Macadamias are Australian…

Macadamia nuts are native to Australia, known to the Aboriginal people of eastern Australia as ‘Kindal Kindal’ before being discovered by European botanists in 1853. Macadamia trees grow in tropical climates and Australia is the world’s largest supplier producing nearly half of the world’s macadamia nuts. The subtropical east coast boasts over 800 plantations with more than 4 million trees, with crop forecasts for 2012 estimating 60,000 tonnes of nut in shell.

Macadamia nuts aren’t just a delicious treat, they should be included in every healthy, balanced diet. Macadamias have an irresistible soft crunch, and a smooth, buttery-rich, yet delicate, slightly sweet taste. They are popular as a snack food, however are a versatile ingredient adding texture, taste and lustre to savoury, sweet, bakery and confectionary cooking. This versatile nut suits all cuisines and recipe styles, from comfort food to vegetarian, decadent desserts to sumptuous salads, Moroccan to Asian, fine dining to bar-style small plates.

Macadamias are nutritious...

Macadamias provide a wide range of vitamins and minerals, such as B group vitamins, iron, copper, magnesium and manganese as well as being low in sodium. The fat in macadamias is largely monosaturated – ‘the good fat’ necessary for health and wellbeing.

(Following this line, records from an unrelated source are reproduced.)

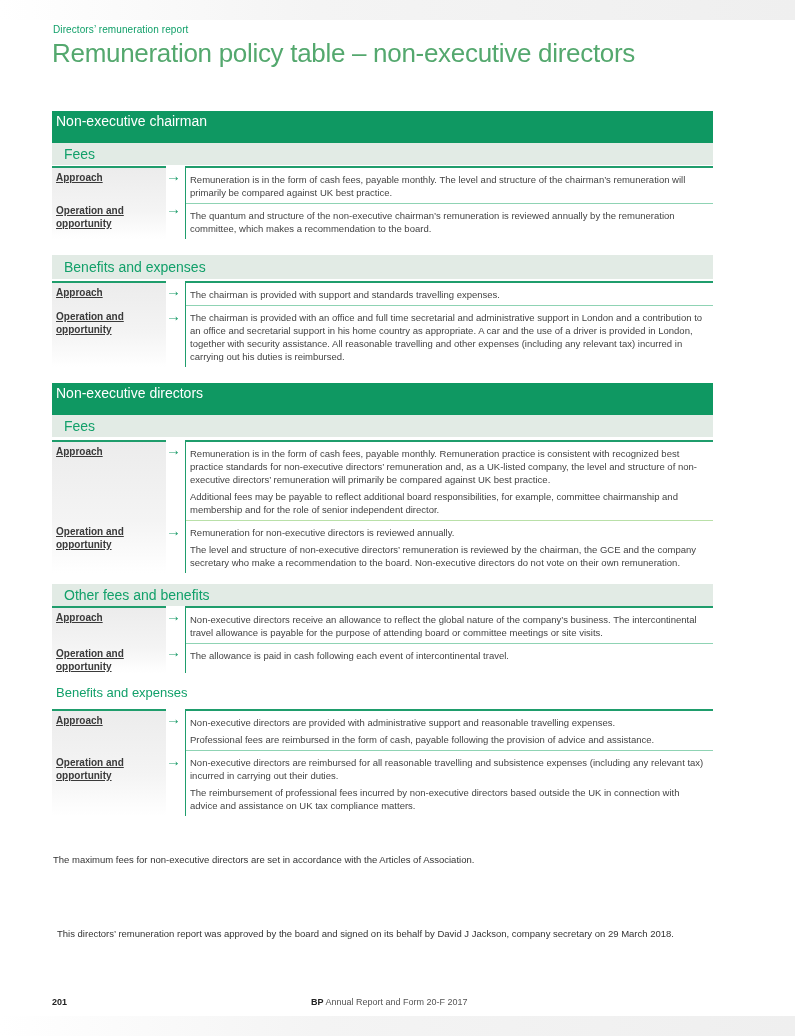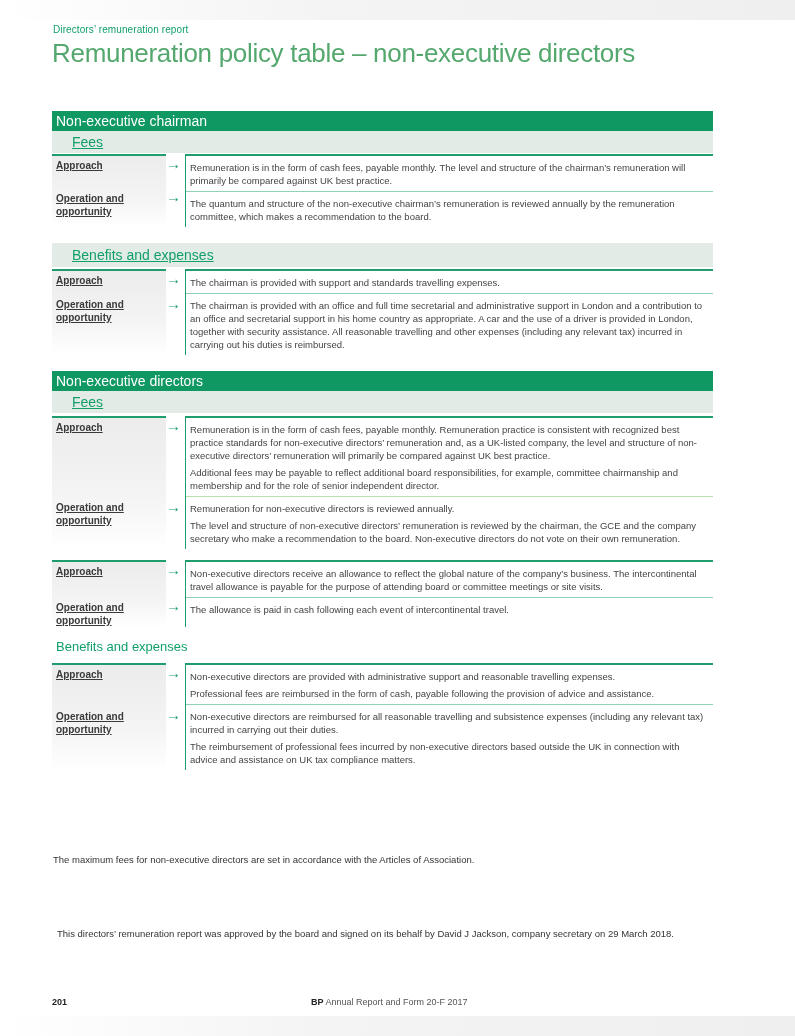--- a/index.html
+++ b/index.html
@@ -30,7 +30,7 @@
 
   .section-header {
     background: #0f9862; color: #ffffff; font-size: 14px;
-    height: 20px; line-height: 20px; padding-left: 4px;
+    height: 32px; line-height: 20px; padding-left: 4px;
   }
   .subsection-header {
     background: #e2ebe5; color: #12a06a; font-size: 14px;

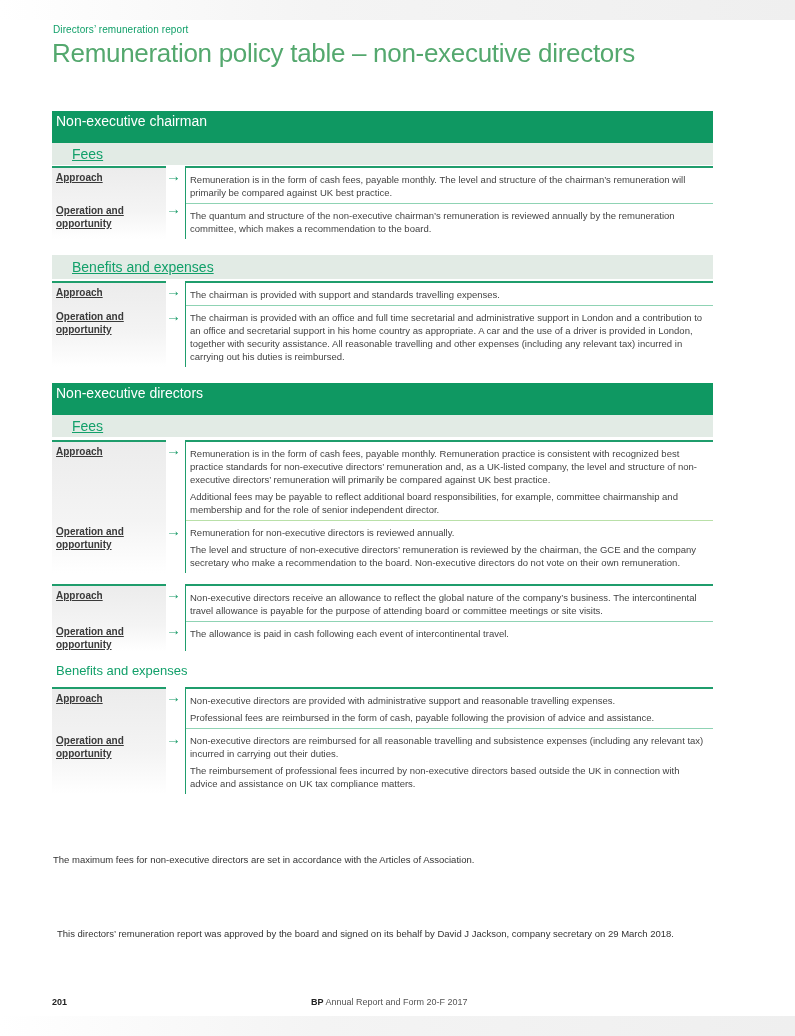--- a/index.html
+++ b/index.html
@@ -34,7 +34,7 @@
   }
   .subsection-header {
     background: #e2ebe5; color: #12a06a; font-size: 14px;
-    height: 22px; line-height: 22px; padding-left: 20px; text-decoration: underline;
+    height: 22px; line-height: 22px; padding-left: 12px;
   }
   .plain-sub {
     color: #12a06a; font-size: 13px; height: 20px; line-height: 20px; padding-left: 4px;

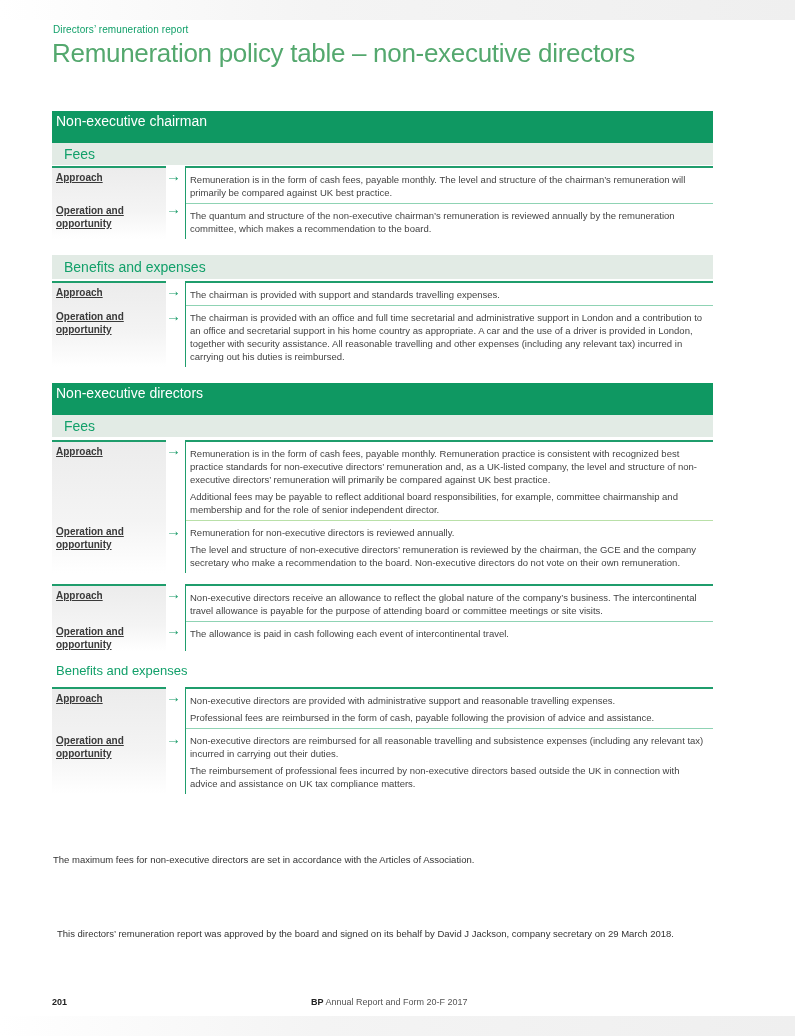--- a/index.html
+++ b/index.html
@@ -155,6 +155,7 @@
   </div>
 
   <div style="height:11px;"></div>
+  <div class="subsection-header">Other fees and benefits</div>
   <div class="rowgroup">
     <div class="leftcol">
       <div class="row-label" style="height:33px;">Approach</div>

New research shows that macadamias also contain antioxidants, such as polyphenols, which play a significant role in protecting the body from damage, clogged arteries and inflammation. Along with fibre and protein, a handful of macadamias makes a satisfying, healthy snack.

Macadamias are versatile…

Whether you are buying for a catering organisation, bakery or for snack use, there is a style that suits your needs. Most processors are able to produce a range of natural styles to suit various purposes. From fine granules when small pieces are required to produce a texture in shortbreads and pesto, through to the super premium wholes, the king of snack nuts.

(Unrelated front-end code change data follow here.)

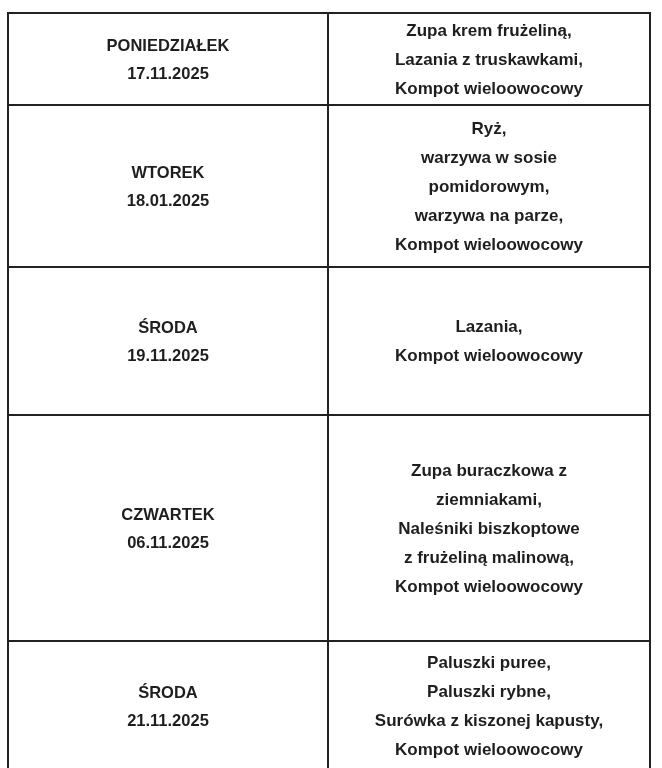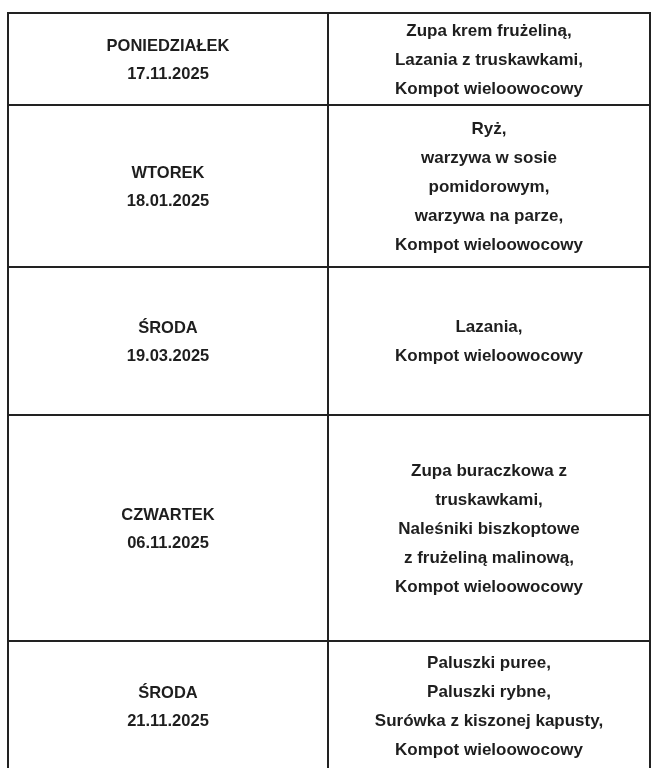--- a/index.html
+++ b/index.html
@@ -45,7 +45,7 @@
     <tr style="height:148px;">
       <td class="day-cell">
         <span class="line">ŚRODA</span>
-        <span class="line">19.03.2025</span>
+        <span class="line">19.11.2025</span>
       </td>
       <td class="meal-cell">
         <span class="line">Lazania,</span>

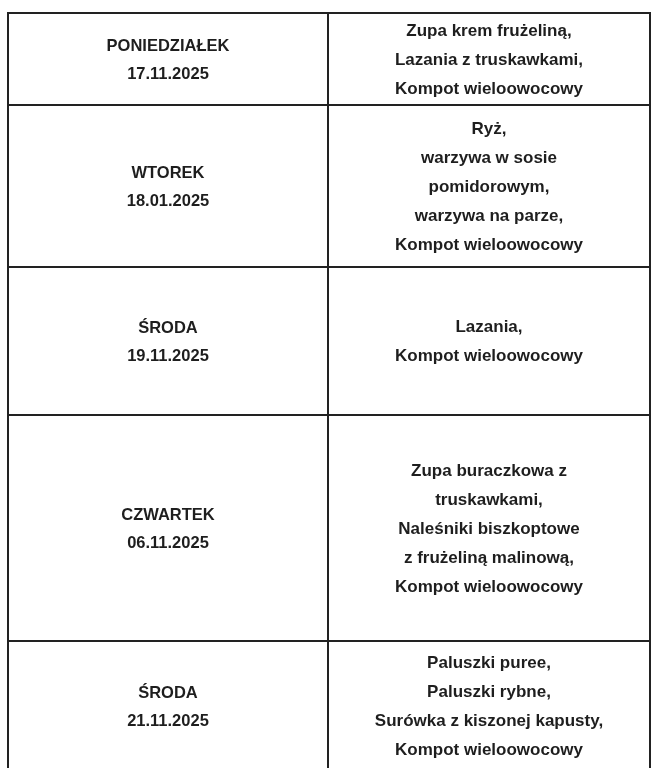--- a/index.html
+++ b/index.html
@@ -59,7 +59,7 @@
       </td>
       <td class="meal-cell">
         <span class="line">Zupa buraczkowa z</span>
-        <span class="line">truskawkami,</span>
+        <span class="line">ziemniakami,</span>
         <span class="line">Naleśniki biszkoptowe</span>
         <span class="line">z frużeliną malinową,</span>
         <span class="line">Kompot wieloowocowy</span>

Macadamias supplied in vacuum sealed bags or cans keep fresh for 2 years or more however macadamias may also be supplied in other packaging forms. Loose nuts or opened packs should be stored air tight for up to 2–3 weeks, preferably refrigerated.

  • Raw Macadamias – are perfect for most cooking needs, confectionery and unsalted tastes.
  • Roasted & Salted – are most popular as a snack nut or for savoury recipes.
  • Other Flavours – chilli roasted, honey roasted and chocolate coated are other popular variants of the macadamia snack nuts.
  • Macadamia Oil – the culinary choice for the best tasting salad dressings, stir fries, sautés and many more uses.
Download PDF

For more information on the Australian Macadamia see the Macadamia Style Guide. Click here to download. (107 KB)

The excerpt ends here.